◆ What needs to be done ◆
Print the data that follows word for word, leaving out any picture.

◆ Stored data ◆
- - - - -
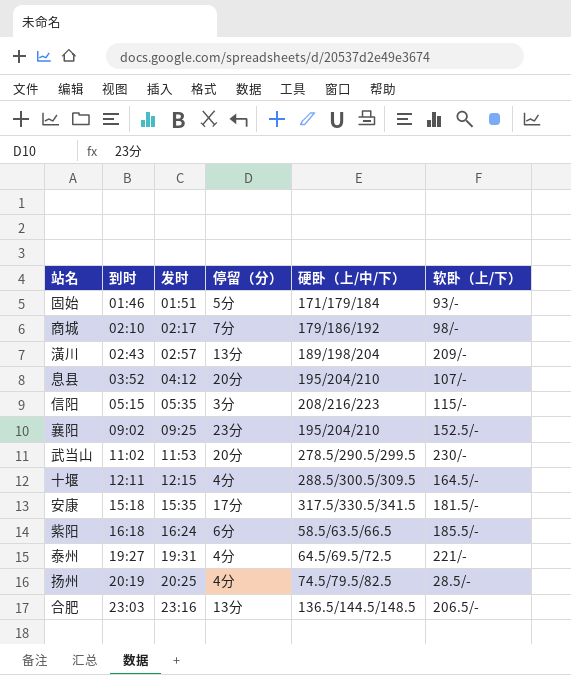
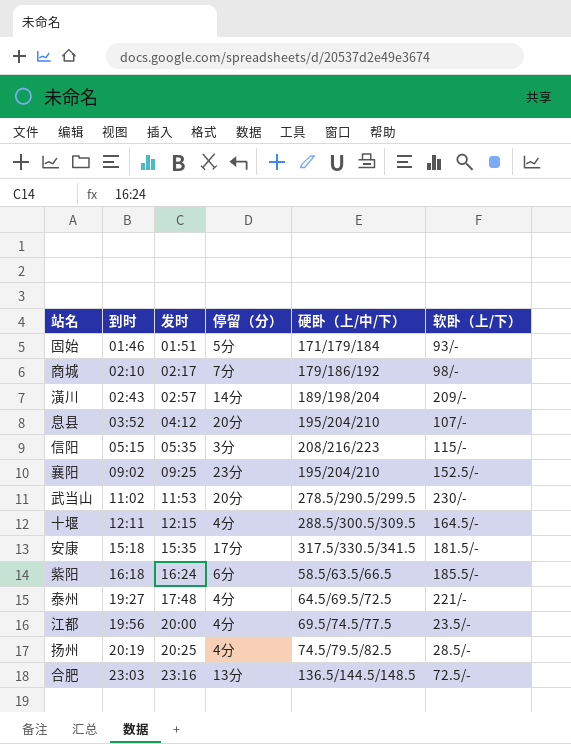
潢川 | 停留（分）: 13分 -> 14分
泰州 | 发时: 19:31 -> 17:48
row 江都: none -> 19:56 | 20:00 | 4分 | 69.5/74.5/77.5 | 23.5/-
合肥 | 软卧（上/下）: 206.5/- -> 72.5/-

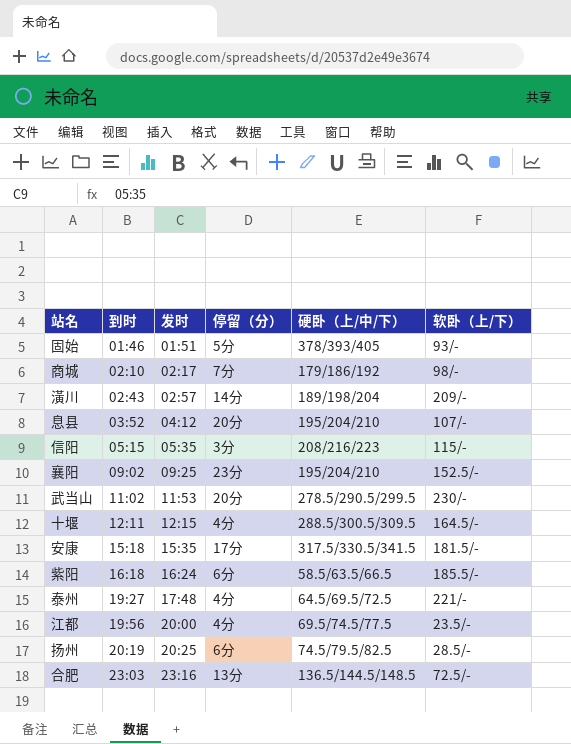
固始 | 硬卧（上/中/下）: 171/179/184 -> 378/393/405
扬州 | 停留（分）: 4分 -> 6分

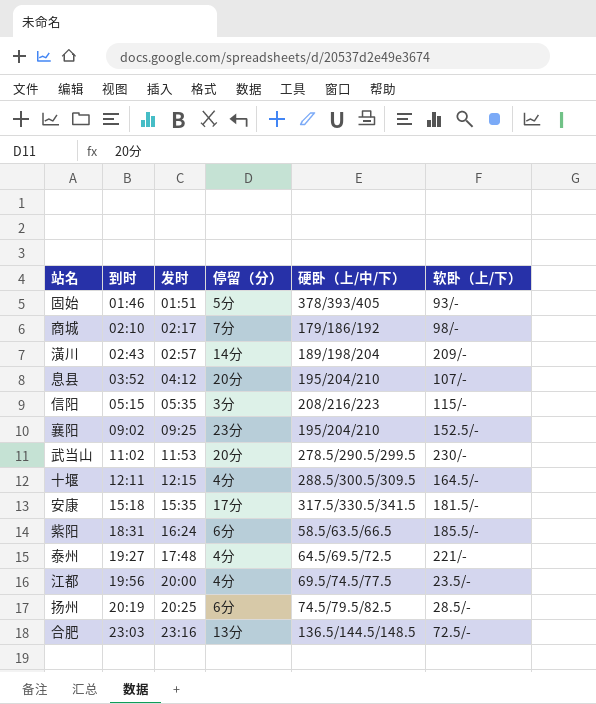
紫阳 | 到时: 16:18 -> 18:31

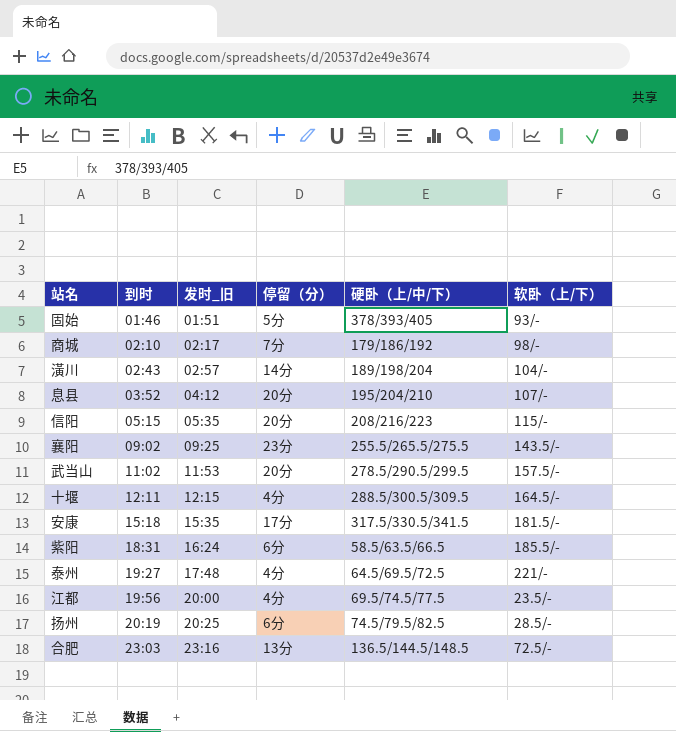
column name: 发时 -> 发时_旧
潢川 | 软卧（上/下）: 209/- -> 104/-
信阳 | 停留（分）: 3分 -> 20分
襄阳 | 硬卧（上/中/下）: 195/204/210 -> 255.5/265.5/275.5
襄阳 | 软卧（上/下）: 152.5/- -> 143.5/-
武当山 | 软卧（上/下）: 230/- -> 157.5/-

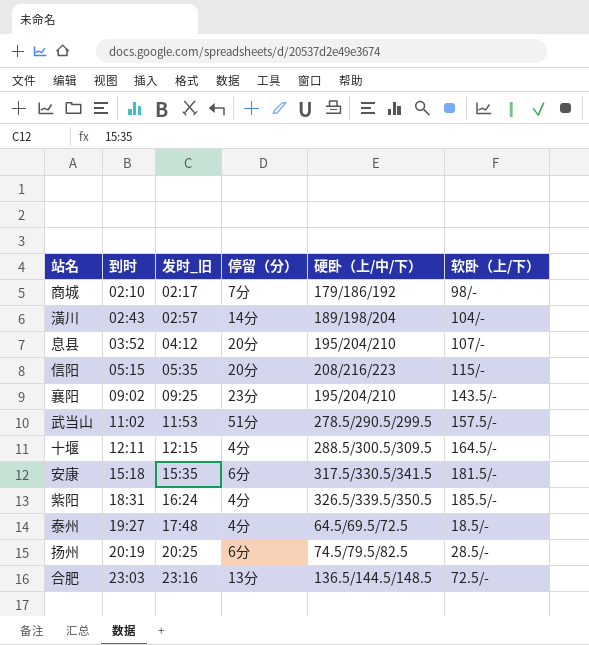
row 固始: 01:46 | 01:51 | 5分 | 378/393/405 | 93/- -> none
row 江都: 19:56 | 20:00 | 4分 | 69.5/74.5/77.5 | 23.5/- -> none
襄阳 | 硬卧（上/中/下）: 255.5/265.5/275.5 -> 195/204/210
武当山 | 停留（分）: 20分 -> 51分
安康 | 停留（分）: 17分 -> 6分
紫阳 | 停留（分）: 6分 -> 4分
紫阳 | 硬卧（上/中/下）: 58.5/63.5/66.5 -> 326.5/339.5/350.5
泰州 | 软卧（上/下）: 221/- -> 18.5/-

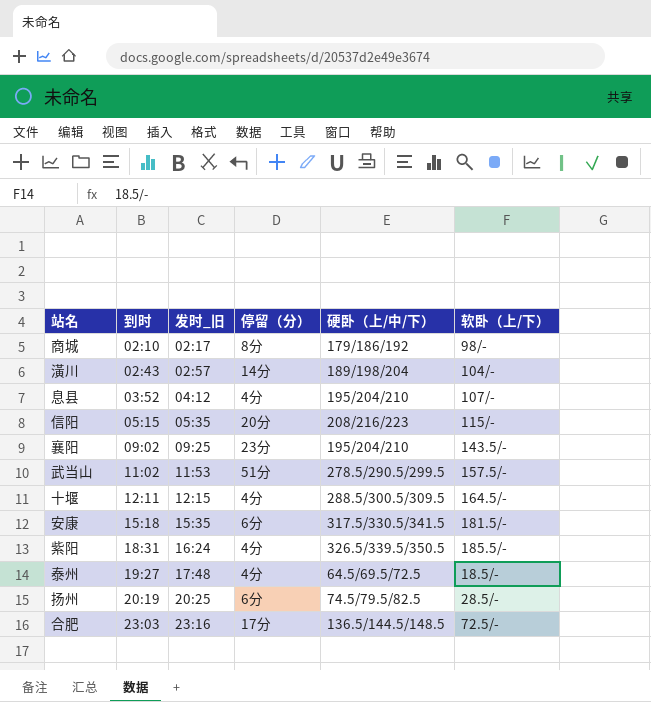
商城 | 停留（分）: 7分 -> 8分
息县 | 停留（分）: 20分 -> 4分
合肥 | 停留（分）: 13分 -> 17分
- - - - -
◆ Result for this task ◆
潢川 | 停留（分）: 13分 -> 14分
泰州 | 发时: 19:31 -> 17:48
row 江都: none -> 19:56 | 20:00 | 4分 | 69.5/74.5/77.5 | 23.5/-
合肥 | 软卧（上/下）: 206.5/- -> 72.5/-

固始 | 硬卧（上/中/下）: 171/179/184 -> 378/393/405
扬州 | 停留（分）: 4分 -> 6分

紫阳 | 到时: 16:18 -> 18:31

column name: 发时 -> 发时_旧
潢川 | 软卧（上/下）: 209/- -> 104/-
信阳 | 停留（分）: 3分 -> 20分
襄阳 | 硬卧（上/中/下）: 195/204/210 -> 255.5/265.5/275.5
襄阳 | 软卧（上/下）: 152.5/- -> 143.5/-
武当山 | 软卧（上/下）: 230/- -> 157.5/-

row 固始: 01:46 | 01:51 | 5分 | 378/393/405 | 93/- -> none
row 江都: 19:56 | 20:00 | 4分 | 69.5/74.5/77.5 | 23.5/- -> none
襄阳 | 硬卧（上/中/下）: 255.5/265.5/275.5 -> 195/204/210
武当山 | 停留（分）: 20分 -> 51分
安康 | 停留（分）: 17分 -> 6分
紫阳 | 停留（分）: 6分 -> 4分
紫阳 | 硬卧（上/中/下）: 58.5/63.5/66.5 -> 326.5/339.5/350.5
泰州 | 软卧（上/下）: 221/- -> 18.5/-

商城 | 停留（分）: 7分 -> 8分
息县 | 停留（分）: 20分 -> 4分
合肥 | 停留（分）: 13分 -> 17分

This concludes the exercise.